### Extracted records
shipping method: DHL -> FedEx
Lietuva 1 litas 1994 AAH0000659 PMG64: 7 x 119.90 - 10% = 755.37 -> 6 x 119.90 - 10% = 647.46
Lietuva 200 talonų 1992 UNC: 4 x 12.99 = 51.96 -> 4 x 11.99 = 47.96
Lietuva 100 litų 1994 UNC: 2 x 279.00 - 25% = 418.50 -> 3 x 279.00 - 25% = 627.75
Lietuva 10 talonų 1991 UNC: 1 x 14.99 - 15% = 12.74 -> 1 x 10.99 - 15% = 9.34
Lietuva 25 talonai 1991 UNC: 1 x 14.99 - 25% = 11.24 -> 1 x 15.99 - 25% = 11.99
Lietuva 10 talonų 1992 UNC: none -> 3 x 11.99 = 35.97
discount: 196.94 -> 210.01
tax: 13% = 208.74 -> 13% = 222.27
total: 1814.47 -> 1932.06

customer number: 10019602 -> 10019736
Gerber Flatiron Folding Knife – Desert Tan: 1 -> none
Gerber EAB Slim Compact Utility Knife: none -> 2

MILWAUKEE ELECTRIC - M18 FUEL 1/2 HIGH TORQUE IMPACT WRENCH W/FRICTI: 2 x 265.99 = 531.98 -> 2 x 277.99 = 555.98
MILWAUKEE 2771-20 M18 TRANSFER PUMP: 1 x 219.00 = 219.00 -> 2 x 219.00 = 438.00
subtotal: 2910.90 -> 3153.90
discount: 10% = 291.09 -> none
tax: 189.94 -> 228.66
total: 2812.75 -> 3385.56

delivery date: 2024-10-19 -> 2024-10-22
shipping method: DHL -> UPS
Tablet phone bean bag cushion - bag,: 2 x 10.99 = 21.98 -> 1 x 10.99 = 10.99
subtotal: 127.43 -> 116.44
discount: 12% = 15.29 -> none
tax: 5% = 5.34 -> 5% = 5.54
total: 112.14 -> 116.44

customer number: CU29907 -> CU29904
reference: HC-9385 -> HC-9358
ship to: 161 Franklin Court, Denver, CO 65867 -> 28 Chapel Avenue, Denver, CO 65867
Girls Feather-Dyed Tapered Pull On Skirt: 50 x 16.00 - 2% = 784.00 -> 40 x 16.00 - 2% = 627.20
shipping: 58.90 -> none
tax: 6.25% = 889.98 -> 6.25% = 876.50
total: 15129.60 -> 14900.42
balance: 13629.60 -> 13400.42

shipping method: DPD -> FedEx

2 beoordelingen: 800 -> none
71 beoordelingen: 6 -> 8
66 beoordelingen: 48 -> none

### WHAT TO DO
A verbatim output of all the data above is needed.

### ANSWER BELOW
shipping method: DHL -> FedEx
Lietuva 1 litas 1994 AAH0000659 PMG64: 7 x 119.90 - 10% = 755.37 -> 6 x 119.90 - 10% = 647.46
Lietuva 200 talonų 1992 UNC: 4 x 12.99 = 51.96 -> 4 x 11.99 = 47.96
Lietuva 100 litų 1994 UNC: 2 x 279.00 - 25% = 418.50 -> 3 x 279.00 - 25% = 627.75
Lietuva 10 talonų 1991 UNC: 1 x 14.99 - 15% = 12.74 -> 1 x 10.99 - 15% = 9.34
Lietuva 25 talonai 1991 UNC: 1 x 14.99 - 25% = 11.24 -> 1 x 15.99 - 25% = 11.99
Lietuva 10 talonų 1992 UNC: none -> 3 x 11.99 = 35.97
discount: 196.94 -> 210.01
tax: 13% = 208.74 -> 13% = 222.27
total: 1814.47 -> 1932.06

customer number: 10019602 -> 10019736
Gerber Flatiron Folding Knife – Desert Tan: 1 -> none
Gerber EAB Slim Compact Utility Knife: none -> 2

MILWAUKEE ELECTRIC - M18 FUEL 1/2 HIGH TORQUE IMPACT WRENCH W/FRICTI: 2 x 265.99 = 531.98 -> 2 x 277.99 = 555.98
MILWAUKEE 2771-20 M18 TRANSFER PUMP: 1 x 219.00 = 219.00 -> 2 x 219.00 = 438.00
subtotal: 2910.90 -> 3153.90
discount: 10% = 291.09 -> none
tax: 189.94 -> 228.66
total: 2812.75 -> 3385.56

delivery date: 2024-10-19 -> 2024-10-22
shipping method: DHL -> UPS
Tablet phone bean bag cushion - bag,: 2 x 10.99 = 21.98 -> 1 x 10.99 = 10.99
subtotal: 127.43 -> 116.44
discount: 12% = 15.29 -> none
tax: 5% = 5.34 -> 5% = 5.54
total: 112.14 -> 116.44

customer number: CU29907 -> CU29904
reference: HC-9385 -> HC-9358
ship to: 161 Franklin Court, Denver, CO 65867 -> 28 Chapel Avenue, Denver, CO 65867
Girls Feather-Dyed Tapered Pull On Skirt: 50 x 16.00 - 2% = 784.00 -> 40 x 16.00 - 2% = 627.20
shipping: 58.90 -> none
tax: 6.25% = 889.98 -> 6.25% = 876.50
total: 15129.60 -> 14900.42
balance: 13629.60 -> 13400.42

shipping method: DPD -> FedEx

2 beoordelingen: 800 -> none
71 beoordelingen: 6 -> 8
66 beoordelingen: 48 -> none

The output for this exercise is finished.